Segment Start: SUPPLIED RECORDS
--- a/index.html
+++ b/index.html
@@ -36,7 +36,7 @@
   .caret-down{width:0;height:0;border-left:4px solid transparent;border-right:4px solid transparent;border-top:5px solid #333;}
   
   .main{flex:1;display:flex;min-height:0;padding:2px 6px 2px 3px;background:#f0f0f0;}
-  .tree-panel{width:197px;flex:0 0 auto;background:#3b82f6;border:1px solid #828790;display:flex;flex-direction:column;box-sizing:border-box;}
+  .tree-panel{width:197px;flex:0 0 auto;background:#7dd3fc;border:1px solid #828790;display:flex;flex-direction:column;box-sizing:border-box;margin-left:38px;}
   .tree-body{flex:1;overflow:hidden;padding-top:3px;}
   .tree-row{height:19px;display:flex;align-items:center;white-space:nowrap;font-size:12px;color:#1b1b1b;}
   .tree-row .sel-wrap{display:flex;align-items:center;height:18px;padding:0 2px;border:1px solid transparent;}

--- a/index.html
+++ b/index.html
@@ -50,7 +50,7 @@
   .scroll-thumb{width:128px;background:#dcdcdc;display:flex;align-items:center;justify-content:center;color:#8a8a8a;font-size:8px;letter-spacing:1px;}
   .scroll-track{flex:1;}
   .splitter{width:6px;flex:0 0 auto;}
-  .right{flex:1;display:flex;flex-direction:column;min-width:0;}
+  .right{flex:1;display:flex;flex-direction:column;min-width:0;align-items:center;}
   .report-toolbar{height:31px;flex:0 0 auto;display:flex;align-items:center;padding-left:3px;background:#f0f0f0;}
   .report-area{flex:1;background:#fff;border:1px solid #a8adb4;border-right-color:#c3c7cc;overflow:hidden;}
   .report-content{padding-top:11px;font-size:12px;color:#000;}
Segment End: SUPPLIED RECORDS
ACTION ITEM: The material above needs to be copied out in full, exactly as given.

ANSWER BOX:
--- a/index.html
+++ b/index.html
@@ -36,7 +36,7 @@
   .caret-down{width:0;height:0;border-left:4px solid transparent;border-right:4px solid transparent;border-top:5px solid #333;}
   
   .main{flex:1;display:flex;min-height:0;padding:2px 6px 2px 3px;background:#f0f0f0;}
-  .tree-panel{width:197px;flex:0 0 auto;background:#3b82f6;border:1px solid #828790;display:flex;flex-direction:column;box-sizing:border-box;}
+  .tree-panel{width:197px;flex:0 0 auto;background:#7dd3fc;border:1px solid #828790;display:flex;flex-direction:column;box-sizing:border-box;margin-left:38px;}
   .tree-body{flex:1;overflow:hidden;padding-top:3px;}
   .tree-row{height:19px;display:flex;align-items:center;white-space:nowrap;font-size:12px;color:#1b1b1b;}
   .tree-row .sel-wrap{display:flex;align-items:center;height:18px;padding:0 2px;border:1px solid transparent;}

--- a/index.html
+++ b/index.html
@@ -50,7 +50,7 @@
   .scroll-thumb{width:128px;background:#dcdcdc;display:flex;align-items:center;justify-content:center;color:#8a8a8a;font-size:8px;letter-spacing:1px;}
   .scroll-track{flex:1;}
   .splitter{width:6px;flex:0 0 auto;}
-  .right{flex:1;display:flex;flex-direction:column;min-width:0;}
+  .right{flex:1;display:flex;flex-direction:column;min-width:0;align-items:center;}
   .report-toolbar{height:31px;flex:0 0 auto;display:flex;align-items:center;padding-left:3px;background:#f0f0f0;}
   .report-area{flex:1;background:#fff;border:1px solid #a8adb4;border-right-color:#c3c7cc;overflow:hidden;}
   .report-content{padding-top:11px;font-size:12px;color:#000;}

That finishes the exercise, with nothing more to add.